Who’s That Handsome Fella?

Who’s the handsome fella? No. Not the one on the left. That’s me. I’m far from handsome. I’m talking about the guy on the right. Well, it’s Donald Maass. If you’re not sure who he is, then do some Googling.

Me next to Donald Maass at the PPWC 2012 Thursday night Dinner with the Stars!

You’ll probably find out that he’s one of the premier literary agents in New York City, and perhaps in the English-speaking world. His client list is the cream of the crop, and his agency represents many of the top writers in the world.
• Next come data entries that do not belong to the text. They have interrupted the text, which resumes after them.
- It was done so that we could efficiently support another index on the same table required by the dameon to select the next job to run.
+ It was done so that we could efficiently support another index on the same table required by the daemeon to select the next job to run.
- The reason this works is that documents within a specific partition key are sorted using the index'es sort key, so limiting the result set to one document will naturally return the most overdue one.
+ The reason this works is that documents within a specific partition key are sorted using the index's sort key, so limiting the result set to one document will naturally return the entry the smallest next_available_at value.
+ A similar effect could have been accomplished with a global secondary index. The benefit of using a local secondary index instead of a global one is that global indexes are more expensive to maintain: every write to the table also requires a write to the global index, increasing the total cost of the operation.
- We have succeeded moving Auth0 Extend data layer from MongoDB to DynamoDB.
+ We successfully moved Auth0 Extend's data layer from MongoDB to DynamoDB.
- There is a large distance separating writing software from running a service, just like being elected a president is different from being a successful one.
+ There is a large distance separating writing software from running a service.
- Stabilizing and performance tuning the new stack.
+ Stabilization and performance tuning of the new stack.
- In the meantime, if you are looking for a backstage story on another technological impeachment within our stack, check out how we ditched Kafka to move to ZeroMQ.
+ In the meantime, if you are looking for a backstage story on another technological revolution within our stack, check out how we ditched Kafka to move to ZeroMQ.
What you might not find out is this. He’s a superb human being! As writers, we tend to put agents high up on a pedestal and admire them from far down below in the depths of our creations. I know I’m guilty of doing that. Well, if you get a chance to spend a few hours with an agent, any agent, treat them like a person. That’s what they are first and foremost. Donald happens to be one of the best people (inside and outside of writing/publishing) I’ve ever met in person. He’s kind, compassionate, generous, intelligent, humble, giving, supportive, and so many more positive things that we haven’t created words for yet.

I really enjoyed my time at PPWC 2012. Meeting Donald Maass and having dinner with him is one event I’ll never forget.
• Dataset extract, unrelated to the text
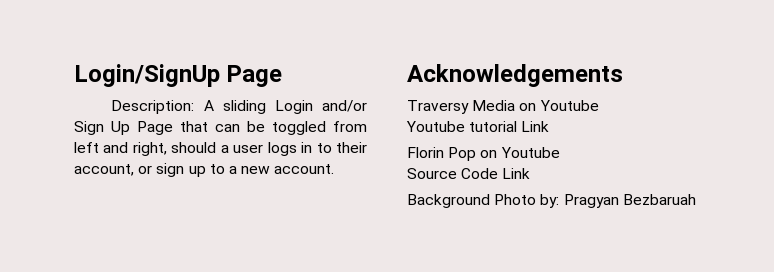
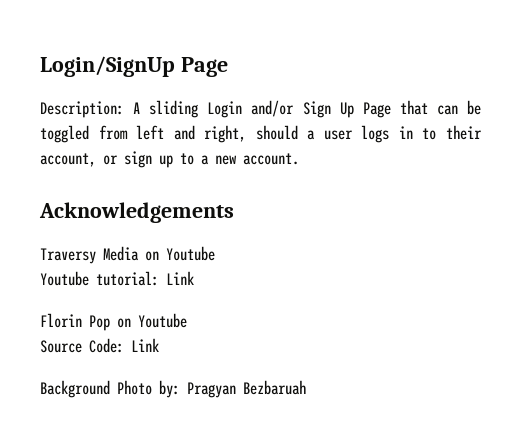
- Youtube tutorial Link
+ Youtube tutorial: Link
- Source Code Link
+ Source Code: Link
PS: If it sounds like I’m brown-nosing in order to land a author/agent contract with his agency, that’s not the case. I’m being totally open and honest here.

PPS: I just took a closer look at the photo. Yeah. I’m a little star struck and nervous in that pose. Ah, well.

Sitting with Donald Maass

I held the second highest bid for a seat with Donald Maass at the Thursday night dinner at the 2012 Pikes Peak Writers Conference! This means I’ll be sitting on the right-hand side of one of the greatest agents in the game today. I can’t wait to meet the man during dinner. I’ll also be attending the conference this year. I even dropped the extra coin to attend the add-on day during Thursday.

This is going to be a fantastic time, and I can’t wait for next month to roll around!

For those of you attending the conference, I’ll see you there!

First Rejection of 2011

It only took a week from the moment of query to the moment of rejection. *sigh*

While I’m bummed out as I really would love to work with this agent, I’m going to keep on keepin’ on and see what happens next. I think my next stop will be Barnes and Noble where I’ll pick up the 2011 Publishers Marketplace book and start digging through it for leads on agents to query.

Then again, the Pikes Peak Writers Conference registration opens up tomorrow. I’ll definitely check out the list of agents that will be there and see if I can land a pitch appointment or two.

First Query of 2011

I just sent out my first query of 2011. The agent’s web site states that there is about a four week delay in hearing back. At least I know I’ll hear back from this one instead of having it “black hole” into nothingness. That’s reassuring. I hope that answer is a “yes” and not a “no,” but we’ll see how things go.

Wish me luck!

Fastest (and Shortest) Rejection Thus Far

The query that I sent off on Christmas Day was rejected last night. That’s a four day turn around time. That’s fantastic for an agent where some of them (through no fault of their own due to their ever-increasing workload) are required to make writers wait weeks or months. I’m very happy for the quick response, but the rejection stings a little. They all do. No need for me to pick myself up off the floor, though. I’m ready to move on to other agents and continue querying.

Oh. The text of the rejection? Here it is:

Thank you for your submission.  At this time I am not interested.